TASK PROMPT.
In your copy, reproduce the entries exactly as they are, minus the images.

Web interface edit records

--------

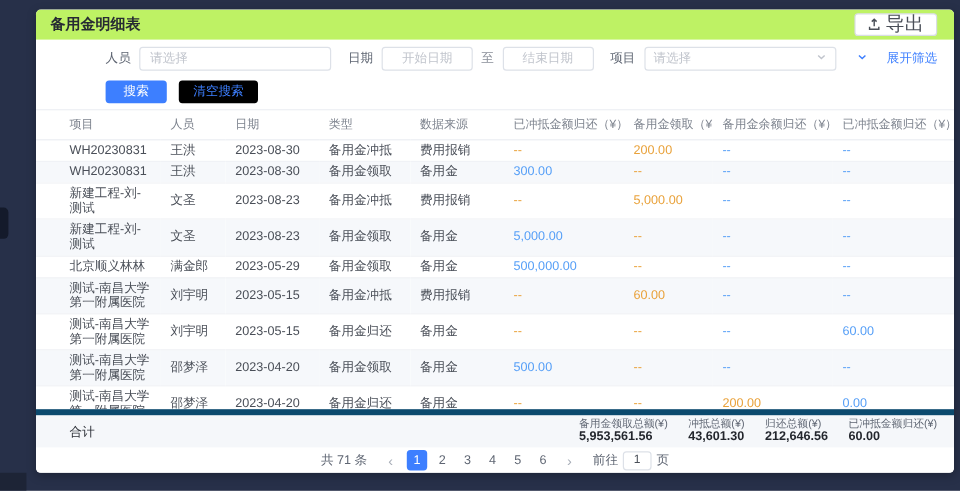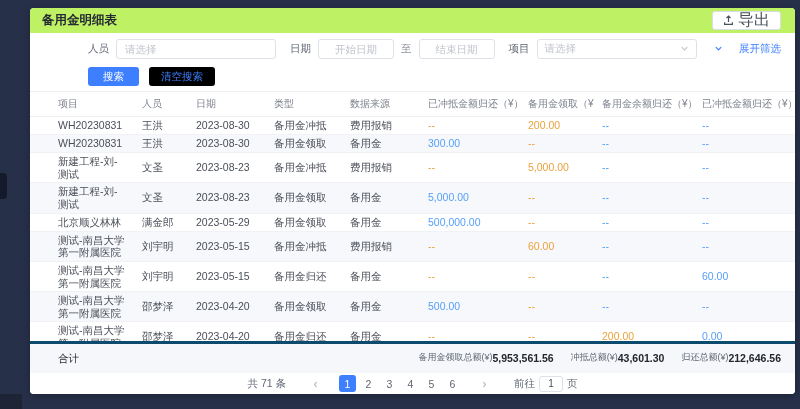--- a/index.html
+++ b/index.html
@@ -100,7 +100,7 @@
   td.blue{color:var(--vblue);}
   
   .summary{
-    flex:0 0 32px;background:#f5f7fa;border-top:3px solid #0c4a6e;
+    flex:0 0 32px;background:#f5f7fa;border-top:5px solid #0c4a6e;
     display:flex;align-items:center;padding:0 14px 0 28px;
   }
   .summary-label{font-size:10.5px;color:#2b2f36;}

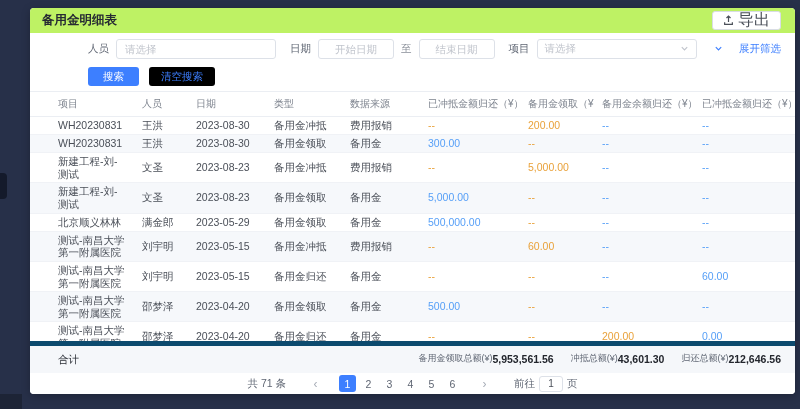--- a/index.html
+++ b/index.html
@@ -105,7 +105,7 @@
   }
   .summary-label{font-size:10.5px;color:#2b2f36;}
   .stats{margin-left:auto;display:flex;gap:17px;}
-  .stat{display:flex;flex-direction:row;justify-content:center;}
+  .stat{display:flex;flex-direction:column;justify-content:center;}
   .stat-label{font-size:9px;color:#5f6673;line-height:1.2;white-space:nowrap;}
   .stat-value{font-size:10.5px;font-weight:bold;color:#23262d;line-height:1.25;white-space:nowrap;}
   

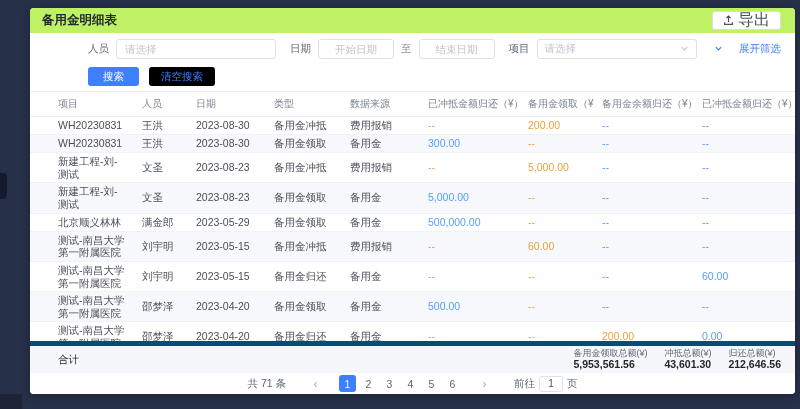--- a/index.html
+++ b/index.html
@@ -343,6 +343,10 @@
   </div>
 
 
+  <div class="stat">
+    <span class="stat-label">已冲抵金额归还(¥)</span>
+    <span class="stat-value">60.00</span>
+  </div>
 
 </div>
   </div>

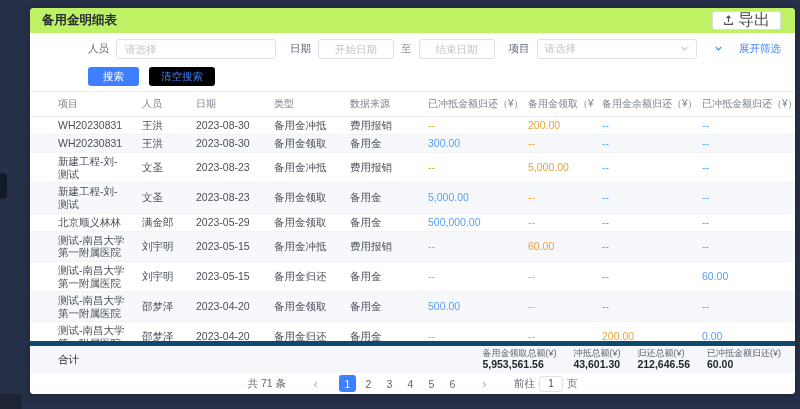--- a/index.html
+++ b/index.html
@@ -111,7 +111,7 @@
   
   .pagination{
     flex:0 0 21px;background:#fff;display:flex;align-items:center;
-    justify-content:center;gap:15px;font-size:10.5px;color:#5f6673;
+    justify-content:center;gap:5px;font-size:10.5px;color:#5f6673;
   }
   .pages{display:flex;gap:4px;align-items:center;}
   .page{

--------

EXERCISE SOLUTION.
--- a/index.html
+++ b/index.html
@@ -100,7 +100,7 @@
   td.blue{color:var(--vblue);}
   
   .summary{
-    flex:0 0 32px;background:#f5f7fa;border-top:3px solid #0c4a6e;
+    flex:0 0 32px;background:#f5f7fa;border-top:5px solid #0c4a6e;
     display:flex;align-items:center;padding:0 14px 0 28px;
   }
   .summary-label{font-size:10.5px;color:#2b2f36;}

--- a/index.html
+++ b/index.html
@@ -105,7 +105,7 @@
   }
   .summary-label{font-size:10.5px;color:#2b2f36;}
   .stats{margin-left:auto;display:flex;gap:17px;}
-  .stat{display:flex;flex-direction:row;justify-content:center;}
+  .stat{display:flex;flex-direction:column;justify-content:center;}
   .stat-label{font-size:9px;color:#5f6673;line-height:1.2;white-space:nowrap;}
   .stat-value{font-size:10.5px;font-weight:bold;color:#23262d;line-height:1.25;white-space:nowrap;}
   

--- a/index.html
+++ b/index.html
@@ -343,6 +343,10 @@
   </div>
 
 
+  <div class="stat">
+    <span class="stat-label">已冲抵金额归还(¥)</span>
+    <span class="stat-value">60.00</span>
+  </div>
 
 </div>
   </div>

--- a/index.html
+++ b/index.html
@@ -111,7 +111,7 @@
   
   .pagination{
     flex:0 0 21px;background:#fff;display:flex;align-items:center;
-    justify-content:center;gap:15px;font-size:10.5px;color:#5f6673;
+    justify-content:center;gap:5px;font-size:10.5px;color:#5f6673;
   }
   .pages{display:flex;gap:4px;align-items:center;}
   .page{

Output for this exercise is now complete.